### Task details
Copy every line from the data below in which the string "services" can be found.

[Records from a dataset]

◇ ◇ ◇

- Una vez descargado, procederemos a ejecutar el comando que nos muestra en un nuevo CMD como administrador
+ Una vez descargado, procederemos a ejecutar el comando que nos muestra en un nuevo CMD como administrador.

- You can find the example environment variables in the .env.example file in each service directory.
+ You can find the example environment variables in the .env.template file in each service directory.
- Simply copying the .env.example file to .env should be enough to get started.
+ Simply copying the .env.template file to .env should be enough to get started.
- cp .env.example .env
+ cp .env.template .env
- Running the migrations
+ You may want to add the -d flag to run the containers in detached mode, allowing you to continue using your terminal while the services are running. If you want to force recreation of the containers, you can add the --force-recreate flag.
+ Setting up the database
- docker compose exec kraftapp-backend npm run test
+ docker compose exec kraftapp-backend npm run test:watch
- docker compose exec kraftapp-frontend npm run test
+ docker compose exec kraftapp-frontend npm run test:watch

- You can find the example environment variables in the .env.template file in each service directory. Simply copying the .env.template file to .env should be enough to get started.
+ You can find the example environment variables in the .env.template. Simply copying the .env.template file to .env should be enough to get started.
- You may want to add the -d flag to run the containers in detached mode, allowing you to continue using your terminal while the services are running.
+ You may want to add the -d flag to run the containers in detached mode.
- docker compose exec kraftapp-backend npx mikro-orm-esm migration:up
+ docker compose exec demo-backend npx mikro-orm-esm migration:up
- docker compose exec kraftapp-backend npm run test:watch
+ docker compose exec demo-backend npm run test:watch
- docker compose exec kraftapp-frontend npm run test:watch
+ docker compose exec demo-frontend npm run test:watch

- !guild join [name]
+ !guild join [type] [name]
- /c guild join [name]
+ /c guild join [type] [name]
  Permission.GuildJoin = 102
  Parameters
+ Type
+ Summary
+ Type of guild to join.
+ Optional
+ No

◇ ◇ ◇

### Output of the exercise
+ You may want to add the -d flag to run the containers in detached mode, allowing you to continue using your terminal while the services are running. If you want to force recreation of the containers, you can add the --force-recreate flag.
- You may want to add the -d flag to run the containers in detached mode, allowing you to continue using your terminal while the services are running.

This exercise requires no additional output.